### WHAT YOU HAVE TO DO
List all lines of the data containing the word "exec".

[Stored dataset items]
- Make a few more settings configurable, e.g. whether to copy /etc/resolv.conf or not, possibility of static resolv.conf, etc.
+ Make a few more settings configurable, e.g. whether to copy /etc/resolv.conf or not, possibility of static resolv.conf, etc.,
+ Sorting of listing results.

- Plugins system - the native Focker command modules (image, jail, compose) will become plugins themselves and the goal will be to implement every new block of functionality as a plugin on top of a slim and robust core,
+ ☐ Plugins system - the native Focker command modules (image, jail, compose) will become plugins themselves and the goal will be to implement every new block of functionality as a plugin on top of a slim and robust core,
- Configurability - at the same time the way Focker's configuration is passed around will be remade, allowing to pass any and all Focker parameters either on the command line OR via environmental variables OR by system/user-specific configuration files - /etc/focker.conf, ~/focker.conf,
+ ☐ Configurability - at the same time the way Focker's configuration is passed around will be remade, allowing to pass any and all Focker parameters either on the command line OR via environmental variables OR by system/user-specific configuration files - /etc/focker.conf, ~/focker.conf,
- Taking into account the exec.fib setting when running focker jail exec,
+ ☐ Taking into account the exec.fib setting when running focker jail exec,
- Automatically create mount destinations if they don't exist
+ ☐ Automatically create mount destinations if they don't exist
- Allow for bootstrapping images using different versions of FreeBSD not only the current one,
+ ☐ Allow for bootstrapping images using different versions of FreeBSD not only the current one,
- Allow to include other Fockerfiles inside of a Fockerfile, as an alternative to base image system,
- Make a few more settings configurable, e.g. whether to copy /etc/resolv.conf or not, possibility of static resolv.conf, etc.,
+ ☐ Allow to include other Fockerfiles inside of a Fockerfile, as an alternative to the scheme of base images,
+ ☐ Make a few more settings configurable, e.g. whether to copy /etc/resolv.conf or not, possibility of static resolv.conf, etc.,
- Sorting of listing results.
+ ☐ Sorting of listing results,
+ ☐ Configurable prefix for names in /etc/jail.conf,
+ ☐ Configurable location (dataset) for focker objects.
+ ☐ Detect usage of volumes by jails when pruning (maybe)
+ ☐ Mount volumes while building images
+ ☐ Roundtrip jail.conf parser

### EXERCISE ANSWER
- Taking into account the exec.fib setting when running focker jail exec,
+ ☐ Taking into account the exec.fib setting when running focker jail exec,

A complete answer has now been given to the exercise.